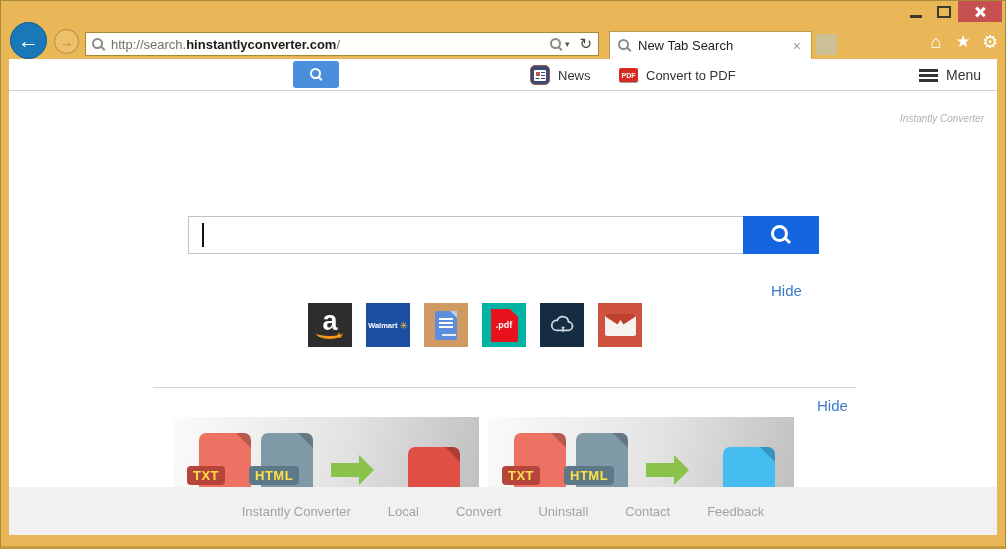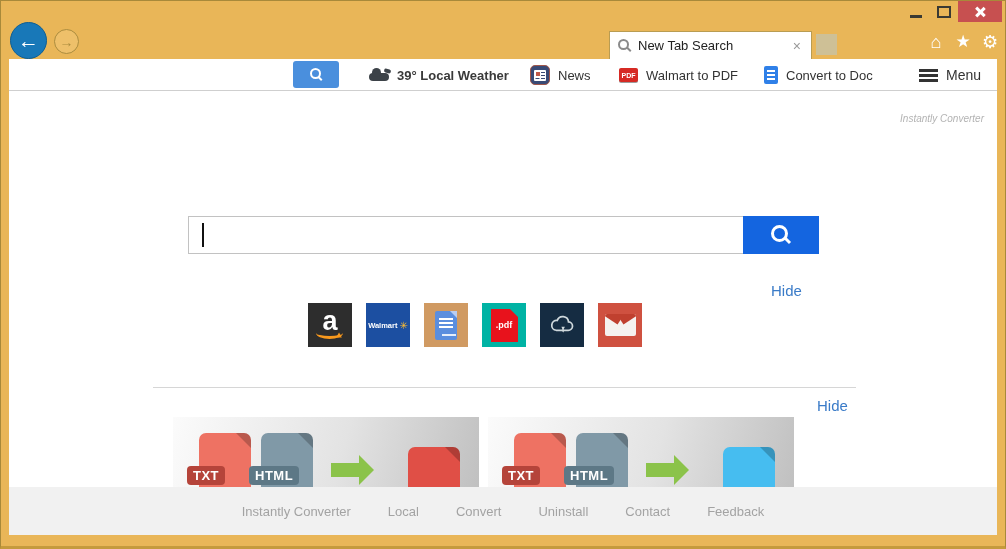--- a/index.html
+++ b/index.html
@@ -157,6 +157,13 @@
       <span>→</span>
     </div>
 
+  <div class="address-bar">
+    <span class="mag gray"></span>
+    <span class="url"><span class="gray">http://search.</span><span class="dom">hinstantlyconverter.com</span><span class="gray">/</span></span>
+    <span class="mag gray"></span>
+    <span class="addr-caret">▾</span>
+    <span class="addr-refresh">↻</span>
+  </div>
 
   <div class="tab">
     <span class="mag gray"></span>

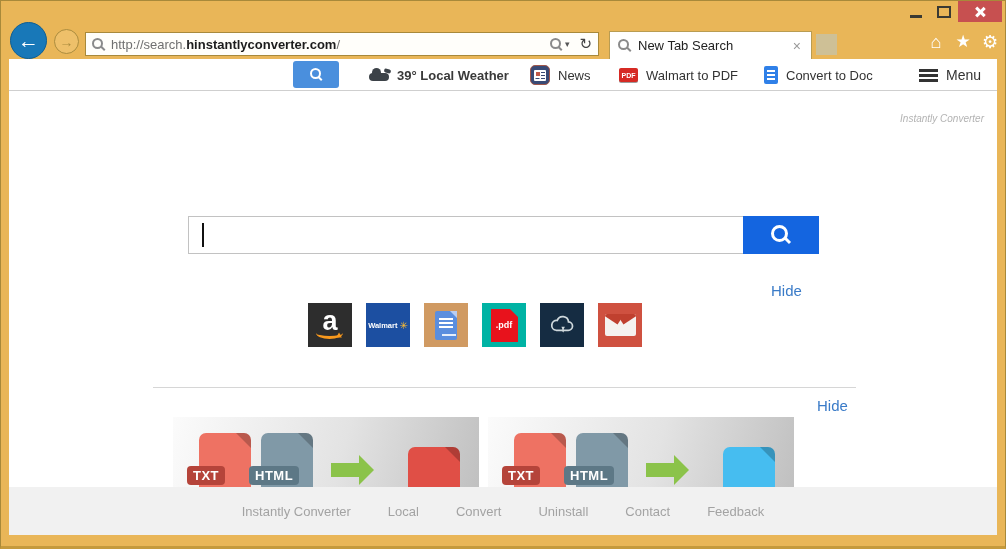--- a/index.html
+++ b/index.html
@@ -183,10 +183,6 @@
           <span class="mag white"></span>
         </button>
 
-      <div class="tb-item tb-weather">
-        <div class="cloud-ic"></div>
-        <span>39° Local Weather</span>
-      </div>
 
       <div class="tb-item tb-news">
         <div class="news-ic">

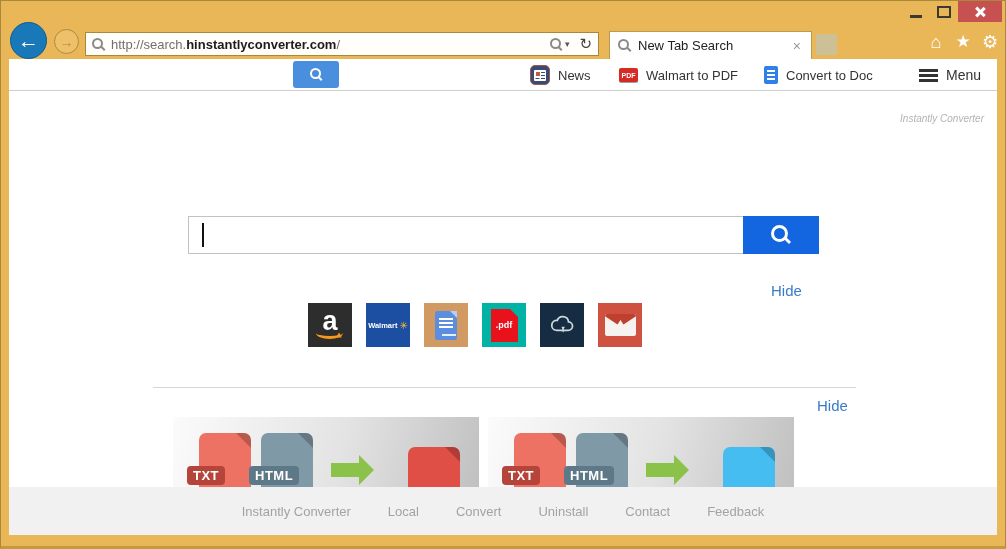--- a/index.html
+++ b/index.html
@@ -193,7 +193,7 @@
 
       <div class="tb-item tb-pdf">
         <div class="pdftb-ic">PDF</div>
-        <span>Walmart to PDF</span>
+        <span>Convert to PDF</span>
       </div>
 
       <div class="tb-item tb-doc">

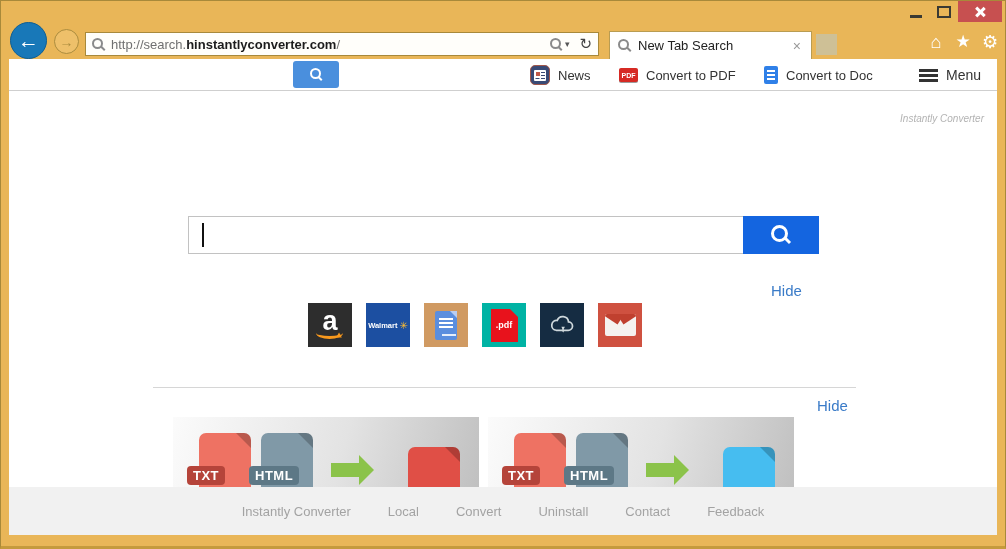--- a/index.html
+++ b/index.html
@@ -196,10 +196,6 @@
         <span>Convert to PDF</span>
       </div>
 
-      <div class="tb-item tb-doc">
-        <div class="doctb-ic"></div>
-        <span>Convert to Doc</span>
-      </div>
 
       <div class="tb-item tb-menu">
         <div class="hamb"></div>

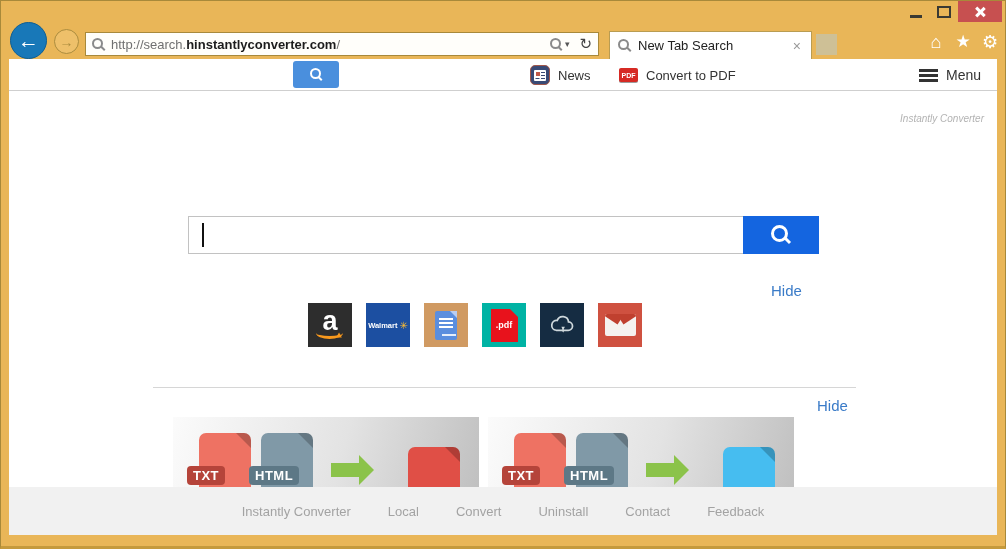--- a/index.html
+++ b/index.html
@@ -126,7 +126,7 @@
   .bfile.tail { top:30px; left:235px; }
   .bfile.red { background:#e04f46; }
   .bfile.blue { background:#46bdf0; }
-  .blabel { position:absolute; left:-12px; bottom:10px; color:#ffffff; font-size:13px; font-weight:bold; padding:2px 6px; border-radius:4px; letter-spacing:.5px; }
+  .blabel { position:absolute; left:-12px; bottom:10px; color:#fde047; font-size:13px; font-weight:bold; padding:2px 6px; border-radius:4px; letter-spacing:.5px; }
   .bfile.txt .blabel { background:#b5443a; }
   .bfile.html .blabel { background:#5d7886; }
   .garrow { position:absolute; left:158px; top:46px; width:28px; height:14px; background:#8bc34a; }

### Exercise instructions
Please repeat the entries above exactly, leaving out any pictures.

### Task result
--- a/index.html
+++ b/index.html
@@ -157,6 +157,13 @@
       <span>→</span>
     </div>
 
+  <div class="address-bar">
+    <span class="mag gray"></span>
+    <span class="url"><span class="gray">http://search.</span><span class="dom">hinstantlyconverter.com</span><span class="gray">/</span></span>
+    <span class="mag gray"></span>
+    <span class="addr-caret">▾</span>
+    <span class="addr-refresh">↻</span>
+  </div>
 
   <div class="tab">
     <span class="mag gray"></span>

--- a/index.html
+++ b/index.html
@@ -183,10 +183,6 @@
           <span class="mag white"></span>
         </button>
 
-      <div class="tb-item tb-weather">
-        <div class="cloud-ic"></div>
-        <span>39° Local Weather</span>
-      </div>
 
       <div class="tb-item tb-news">
         <div class="news-ic">

--- a/index.html
+++ b/index.html
@@ -193,7 +193,7 @@
 
       <div class="tb-item tb-pdf">
         <div class="pdftb-ic">PDF</div>
-        <span>Walmart to PDF</span>
+        <span>Convert to PDF</span>
       </div>
 
       <div class="tb-item tb-doc">

--- a/index.html
+++ b/index.html
@@ -196,10 +196,6 @@
         <span>Convert to PDF</span>
       </div>
 
-      <div class="tb-item tb-doc">
-        <div class="doctb-ic"></div>
-        <span>Convert to Doc</span>
-      </div>
 
       <div class="tb-item tb-menu">
         <div class="hamb"></div>

--- a/index.html
+++ b/index.html
@@ -126,7 +126,7 @@
   .bfile.tail { top:30px; left:235px; }
   .bfile.red { background:#e04f46; }
   .bfile.blue { background:#46bdf0; }
-  .blabel { position:absolute; left:-12px; bottom:10px; color:#ffffff; font-size:13px; font-weight:bold; padding:2px 6px; border-radius:4px; letter-spacing:.5px; }
+  .blabel { position:absolute; left:-12px; bottom:10px; color:#fde047; font-size:13px; font-weight:bold; padding:2px 6px; border-radius:4px; letter-spacing:.5px; }
   .bfile.txt .blabel { background:#b5443a; }
   .bfile.html .blabel { background:#5d7886; }
   .garrow { position:absolute; left:158px; top:46px; width:28px; height:14px; background:#8bc34a; }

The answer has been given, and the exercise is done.